[Start of section]

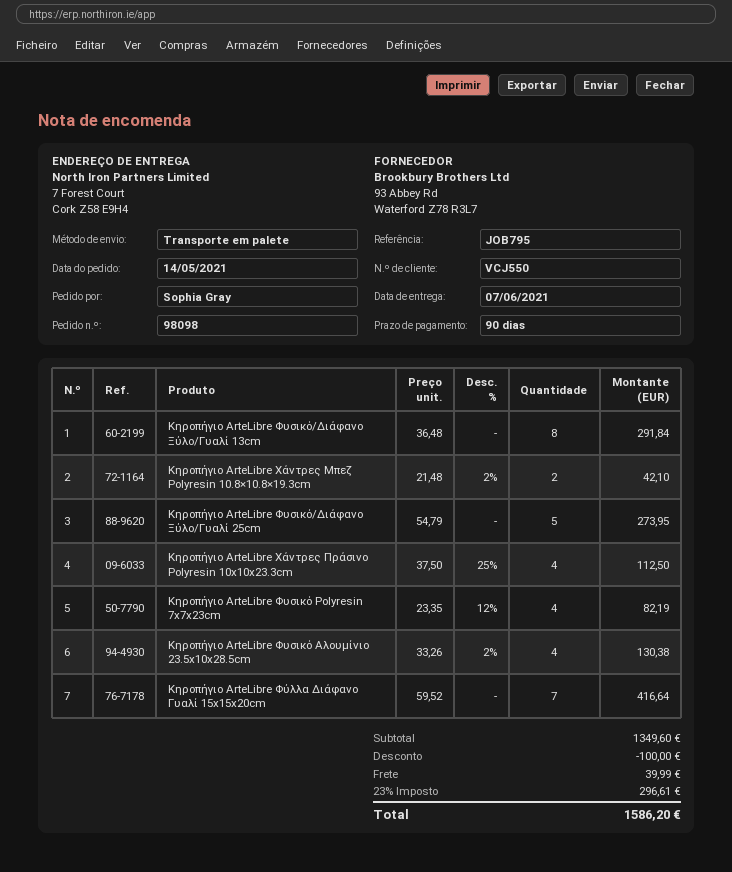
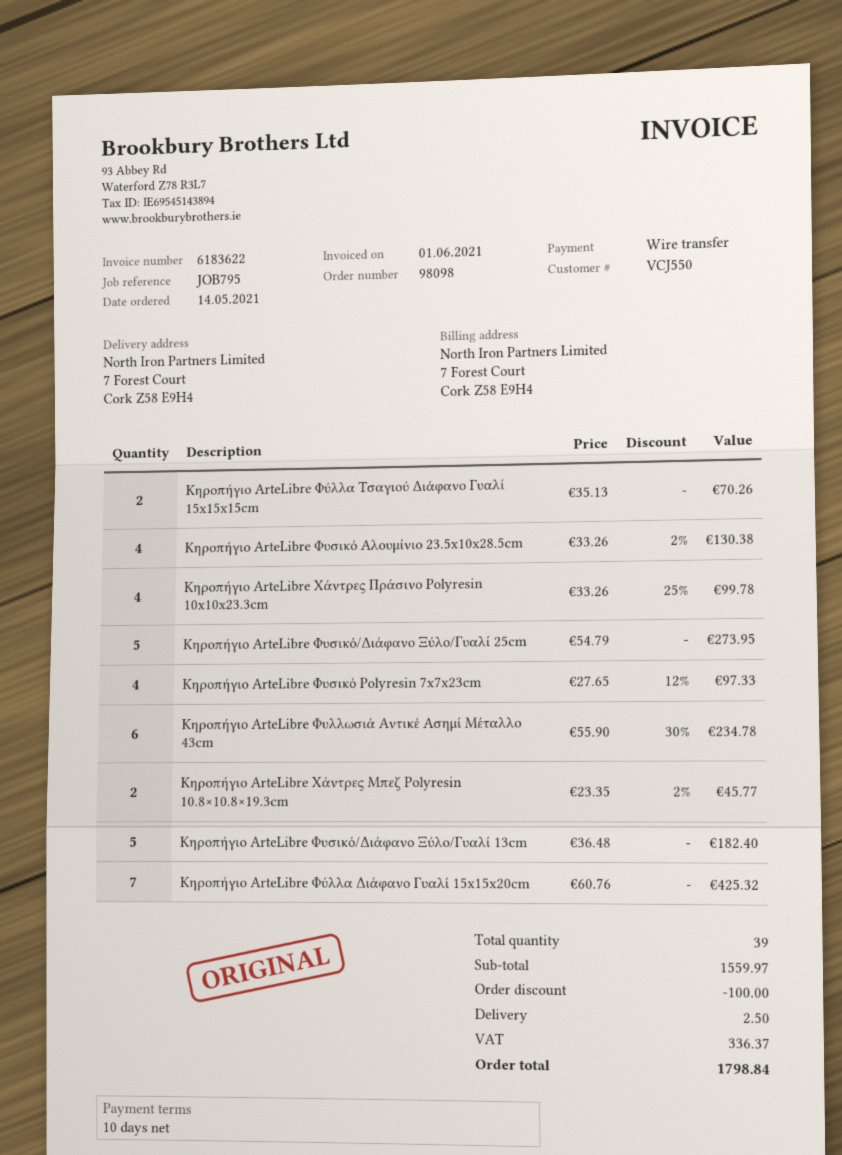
payment terms: 90 days -> 10 days
Κηροπήγιο ArteLibre Φυσικό/Διάφανο Ξύλο/Γυαλί 13cm: 8 x 36.48 = 291.84 -> 5 x 36.48 = 182.40
Κηροπήγιο ArteLibre Χάντρες Μπεζ Polyresin 10.8×10.8×19.3cm: 2 x 21.48 - 2% = 42.10 -> 2 x 23.35 - 2% = 45.77
Κηροπήγιο ArteLibre Χάντρες Πράσινο Polyresin 10x10x23.3cm: 4 x 37.50 - 25% = 112.50 -> 4 x 33.26 - 25% = 99.78
Κηροπήγιο ArteLibre Φυσικό Polyresin 7x7x23cm: 4 x 23.35 - 12% = 82.19 -> 4 x 27.65 - 12% = 97.33
Κηροπήγιο ArteLibre Φύλλα Διάφανο Γυαλί 15x15x20cm: 7 x 59.52 = 416.64 -> 7 x 60.76 = 425.32
Κηροπήγιο ArteLibre Φύλλα Τσαγιού Διάφανο Γυαλί 15x15x15cm: none -> 2 x 35.13 = 70.26
Κηροπήγιο ArteLibre Φυλλωσιά Αντικέ Ασημί Μέταλλο 43cm: none -> 6 x 55.90 - 30% = 234.78
subtotal: 1349.60 -> 1559.97
shipping: 39.99 -> 2.50
tax: 296.61 -> 336.37
total: 1586.20 -> 1798.84

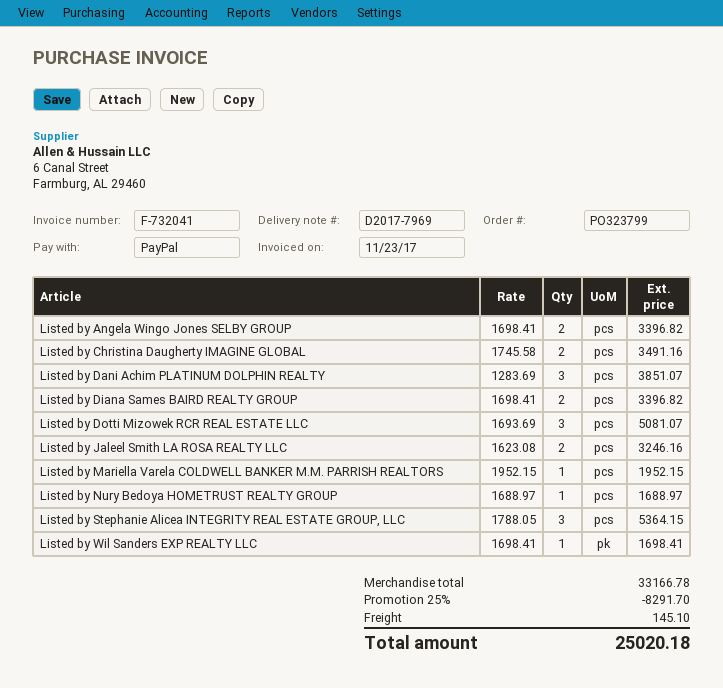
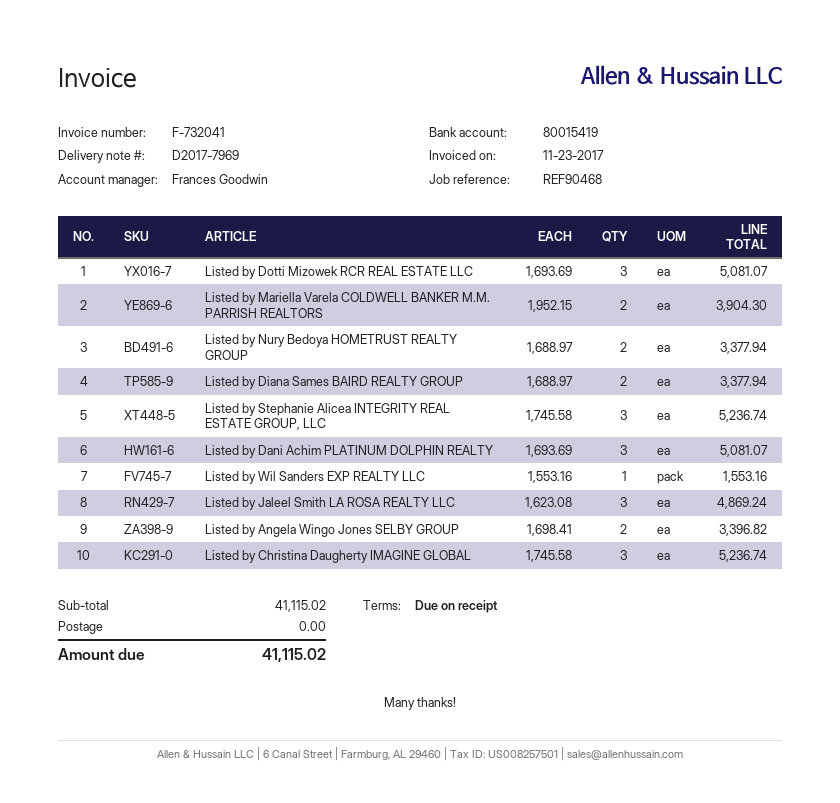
Listed by Christina Daugherty IMAGINE GLOBAL: 2 x 1745.58 = 3491.16 -> 3 x 1745.58 = 5236.74
Listed by Dani Achim PLATINUM DOLPHIN REALTY: 3 x 1283.69 = 3851.07 -> 3 x 1693.69 = 5081.07
Listed by Diana Sames BAIRD REALTY GROUP: 2 x 1698.41 = 3396.82 -> 2 x 1688.97 = 3377.94
Listed by Jaleel Smith LA ROSA REALTY LLC: 2 x 1623.08 = 3246.16 -> 3 x 1623.08 = 4869.24
Listed by Mariella Varela COLDWELL BANKER M.M. PARRISH REALTORS: 1 x 1952.15 = 1952.15 -> 2 x 1952.15 = 3904.30
Listed by Nury Bedoya HOMETRUST REALTY GROUP: 1 x 1688.97 = 1688.97 -> 2 x 1688.97 = 3377.94
Listed by Stephanie Alicea INTEGRITY REAL ESTATE GROUP, LLC: 3 x 1788.05 = 5364.15 -> 3 x 1745.58 = 5236.74
Listed by Wil Sanders EXP REALTY LLC: 1 x 1698.41 = 1698.41 -> 1 x 1553.16 = 1553.16
subtotal: 33166.78 -> 41115.02
discount: 25% = 8291.70 -> none
shipping: 145.10 -> 0.00
total: 25020.18 -> 41115.02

[End of section]

Exercise objective
Throughout the material above, find lines holding the word "Polyresin", then copy them.

Output below
Κηροπήγιο ArteLibre Χάντρες Μπεζ Polyresin 10.8×10.8×19.3cm: 2 x 21.48 - 2% = 42.10 -> 2 x 23.35 - 2% = 45.77
Κηροπήγιο ArteLibre Χάντρες Πράσινο Polyresin 10x10x23.3cm: 4 x 37.50 - 25% = 112.50 -> 4 x 33.26 - 25% = 99.78
Κηροπήγιο ArteLibre Φυσικό Polyresin 7x7x23cm: 4 x 23.35 - 12% = 82.19 -> 4 x 27.65 - 12% = 97.33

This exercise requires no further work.